▶ **What the exercise asks**
Look through the entries below. Say how many lines include "Ahkeel", with nothing added.

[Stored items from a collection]
+++

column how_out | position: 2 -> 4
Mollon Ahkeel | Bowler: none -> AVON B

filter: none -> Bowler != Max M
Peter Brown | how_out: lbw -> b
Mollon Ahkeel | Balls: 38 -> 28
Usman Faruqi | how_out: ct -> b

+++

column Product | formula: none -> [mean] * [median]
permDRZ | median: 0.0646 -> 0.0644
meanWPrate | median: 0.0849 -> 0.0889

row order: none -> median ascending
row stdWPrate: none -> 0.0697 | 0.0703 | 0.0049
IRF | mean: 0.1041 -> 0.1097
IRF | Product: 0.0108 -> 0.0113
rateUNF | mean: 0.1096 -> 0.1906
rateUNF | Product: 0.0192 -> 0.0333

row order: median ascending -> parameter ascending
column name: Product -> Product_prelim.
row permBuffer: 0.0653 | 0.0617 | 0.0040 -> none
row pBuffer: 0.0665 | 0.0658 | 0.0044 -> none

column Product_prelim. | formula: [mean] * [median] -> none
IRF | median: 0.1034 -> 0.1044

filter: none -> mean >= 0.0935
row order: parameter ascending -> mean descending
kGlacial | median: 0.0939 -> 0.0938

+++

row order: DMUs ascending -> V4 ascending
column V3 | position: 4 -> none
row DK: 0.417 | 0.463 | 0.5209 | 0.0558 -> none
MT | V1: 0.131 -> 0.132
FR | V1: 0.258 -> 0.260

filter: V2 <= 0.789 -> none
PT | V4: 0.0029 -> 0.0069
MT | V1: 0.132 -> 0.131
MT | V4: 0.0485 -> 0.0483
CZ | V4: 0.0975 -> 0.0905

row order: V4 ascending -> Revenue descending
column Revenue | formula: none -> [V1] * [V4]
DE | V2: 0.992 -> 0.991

+++

▶ **Expected answer**
2